Kegiatan pengabdian S-3 Linguistik pimpinan Korprodi Prof. Dr. Ketut Artawa,M.A. (kanan)


Program S3 Linguistik Fakultas Ilmu Budaya (FIB) Universitas Udayana mengadakan kegiatan pengabdian kepada masyarakat di SMP dan SMA Gurukula Bangli (sekolah milik yayasan Pasraman Gurukula Bangli) pada Rabu, 26 Juni 2019.


Kegiatan pengabdian yang dipimpin Korprodi S-3 Linguistik Prof. Dr. I Ketur Artawa,M.A. ini melibatkan dosen, mahasiswa, dan pegawai S3 Linguistik didukung oleh dosen dan sejumlah mahasiwa Prodi Sastra Inggris FIB Unud.


Hampir sepekan sebelumnya (20 Juni 2019), di tempat yang sama, kegiatan serupa dilaksanakan oleh Prodi S-2 Linguistik dipimpin oleh Korprodi Dr. Made Sri Satyawati, S.S.M.Hum.


Kegiatan pengabdian S-2 Linguistik dipimpin Korprodi Dr. Made Sri Satyawati, S.S.M.Hum. (lima dari kanan).


Diterima Hangat


Tim pengabdi diterima oleh pihak sekolah dengan kehangatan dan keramahtamahan yang mengesankan.
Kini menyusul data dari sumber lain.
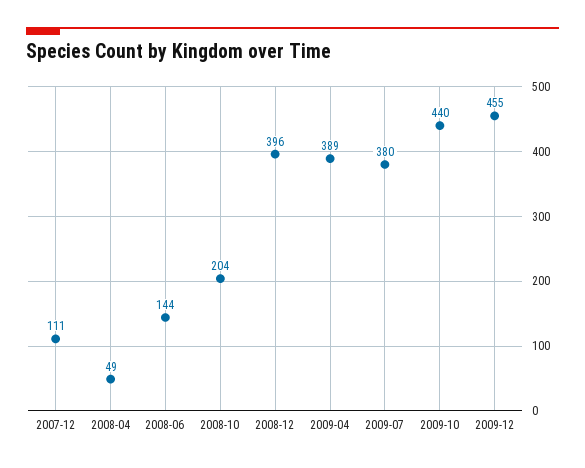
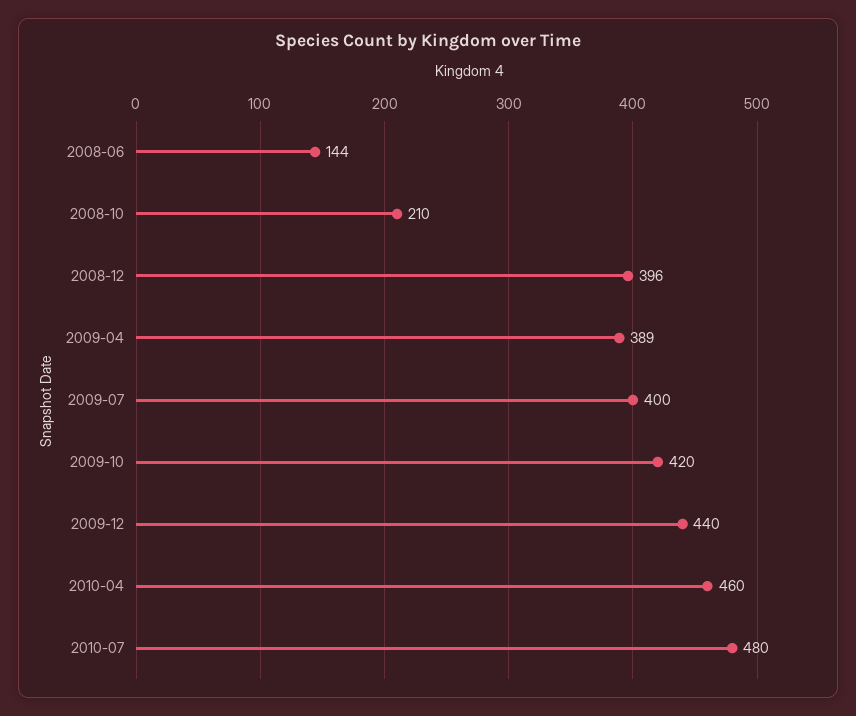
2007-12: 111 -> none
2008-04: 49 -> none
2008-10: 204 -> 210
2009-07: 380 -> 400
2009-10: 440 -> 420
2009-12: 455 -> 440
2010-04: none -> 460
2010-07: none -> 480

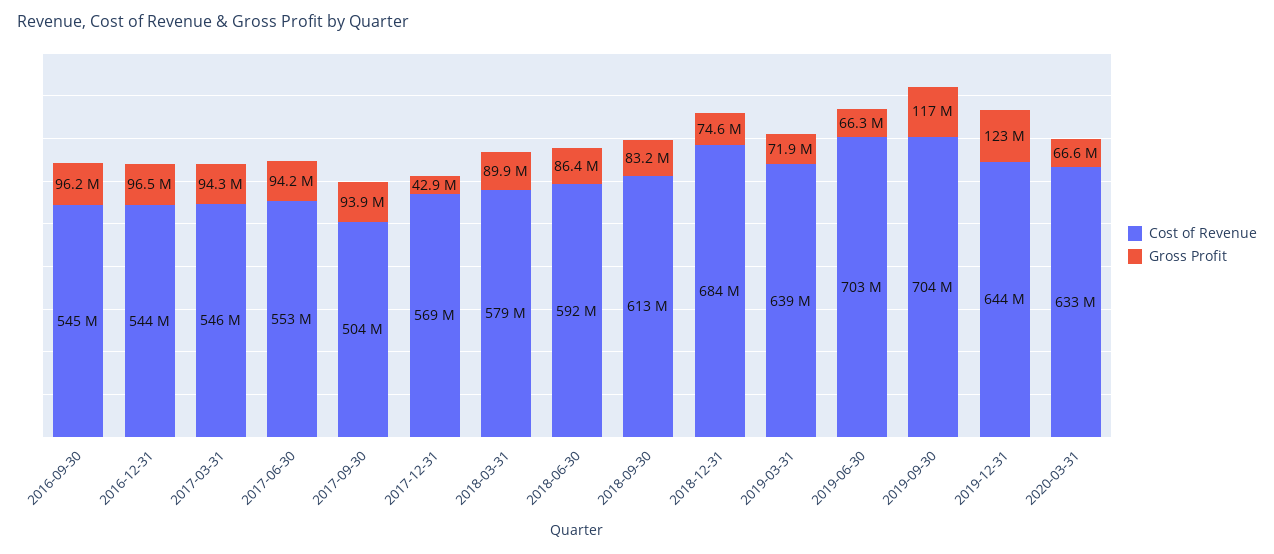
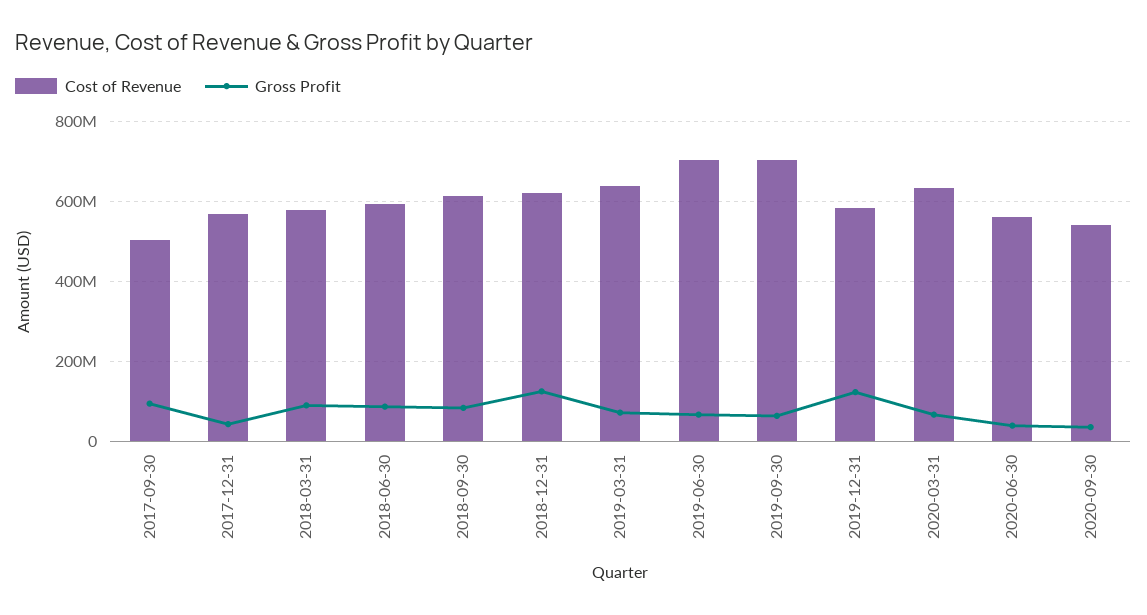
Cost of Revenue, 2016-09-30: 545000000 -> none
Gross Profit, 2016-09-30: 96200000 -> none
Cost of Revenue, 2016-12-31: 544000000 -> none
Gross Profit, 2016-12-31: 96500000 -> none
Cost of Revenue, 2017-03-31: 546000000 -> none
Gross Profit, 2017-03-31: 94300000 -> none
Cost of Revenue, 2017-06-30: 553000000 -> none
Gross Profit, 2017-06-30: 94200000 -> none
Cost of Revenue, 2018-12-31: 684000000 -> 620000000
Gross Profit, 2018-12-31: 74600000 -> 120000000
Gross Profit, 2019-09-30: 117000000 -> 60000000
Cost of Revenue, 2019-12-31: 644000000 -> 580000000
Cost of Revenue, 2020-06-30: none -> 560000000
Gross Profit, 2020-06-30: none -> 40000000
Cost of Revenue, 2020-09-30: none -> 540000000
Gross Profit, 2020-09-30: none -> 40000000

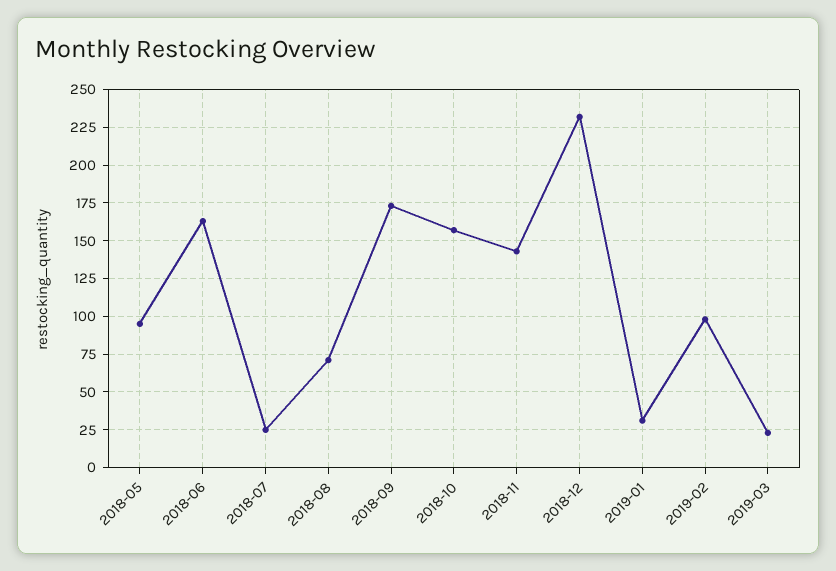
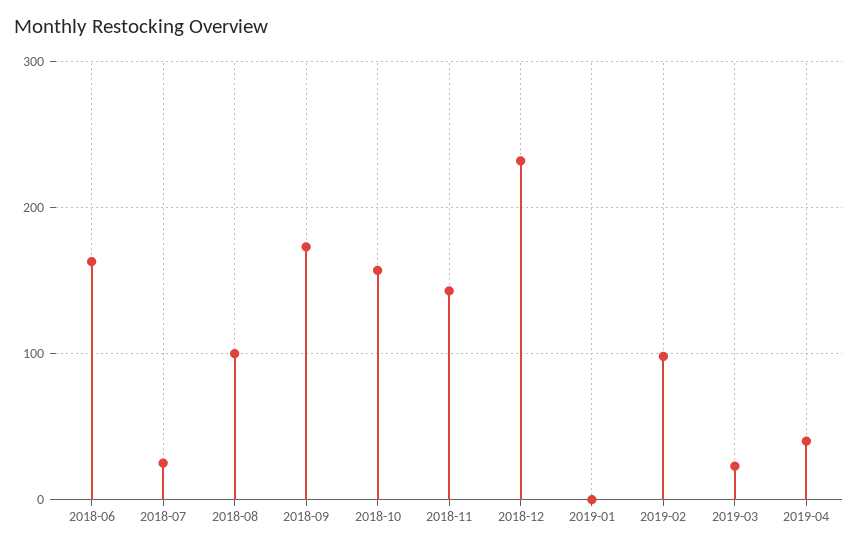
2018-05: 95 -> none
2018-08: 70 -> 100
2019-01: 30 -> 0
2019-04: none -> 40

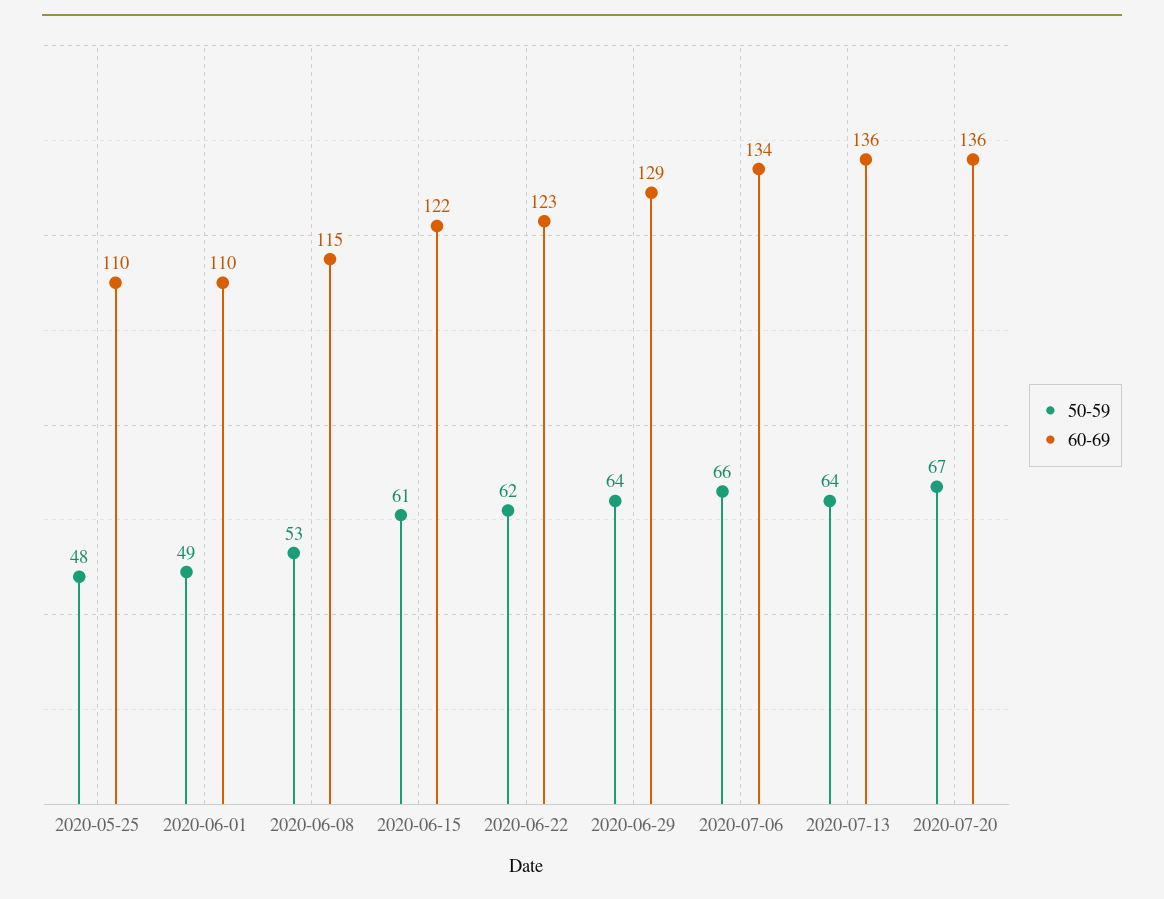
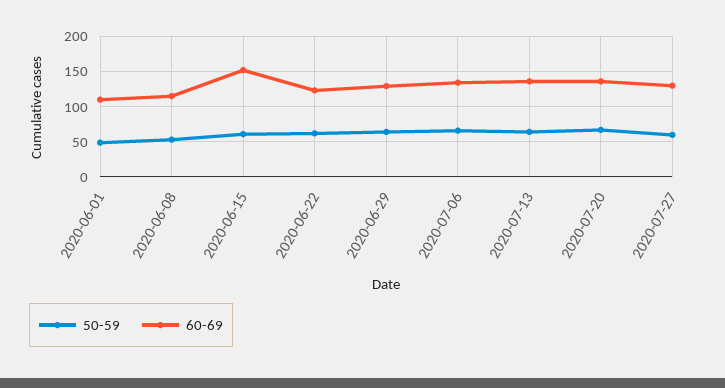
50-59, 2020-05-25: 48 -> none
60-69, 2020-05-25: 110 -> none
60-69, 2020-06-15: 122 -> 150
50-59, 2020-07-27: none -> 60
60-69, 2020-07-27: none -> 130

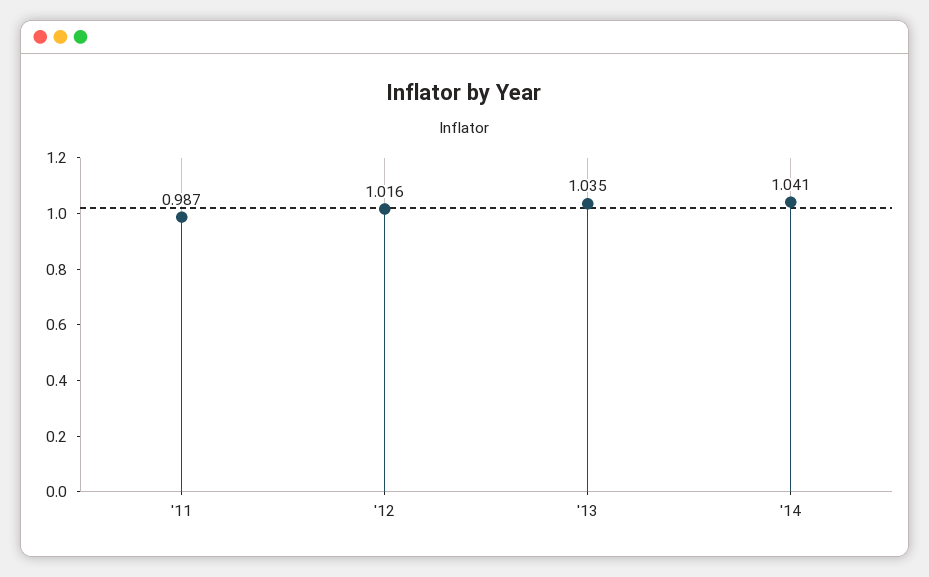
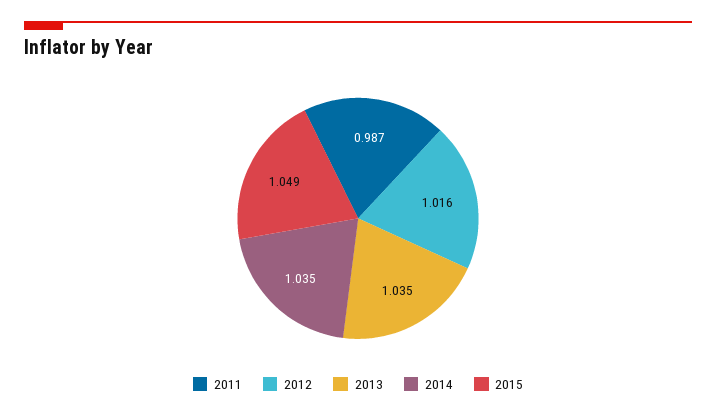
'14: 1.041 -> 1.035
2015: none -> 1.049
Senyum ramah dan sikap santun siswa putra dan putri, alun suara gamelan dan lenggok Tari Bungan Sandat yang memanjakan pandang di tengah alam yang hijau segar dan sejuk, menghalau segenap penat yang menggelayuti kaki saat menapaki undagan demi undagan.



Tari Bungan Sandat



Kepala SMA Gurukula Bangli, Wayan Arsada, S.Pd, M.Ag menyambut baik kesediaan pihak FIB Unud yang kembali mengadakan pengabdian bagi siswa SMP dan SMA Gurukula dan berharap agar pembinaan dari perguruan tinggi (Unud) dapat dilakukan secara berkelajutan.


Pelatihan Bahasa


Pelatihan bahasa asing yang berkelanjutan sangat dibutuhkan untuk menuju terwujudnya SDM berkualitas dan daya saing tinggi. Selain pelatihan bahasa asing, Kasek juga memandang perlu diadakan pelatihan bahasa Indonesia mengingat perkembangan bahasa Indonesia yang semakin memprihatinkan, utamanya di kalangan generasi muda.


Pelatihan bahasa Inggris.


Pelatihan bahasa Inggris diikuti 25 peserta dengan narasumber mahasiswa S3 dan dosen Sastra Inggris dan 5 orang mahasiswa sastra Inggris.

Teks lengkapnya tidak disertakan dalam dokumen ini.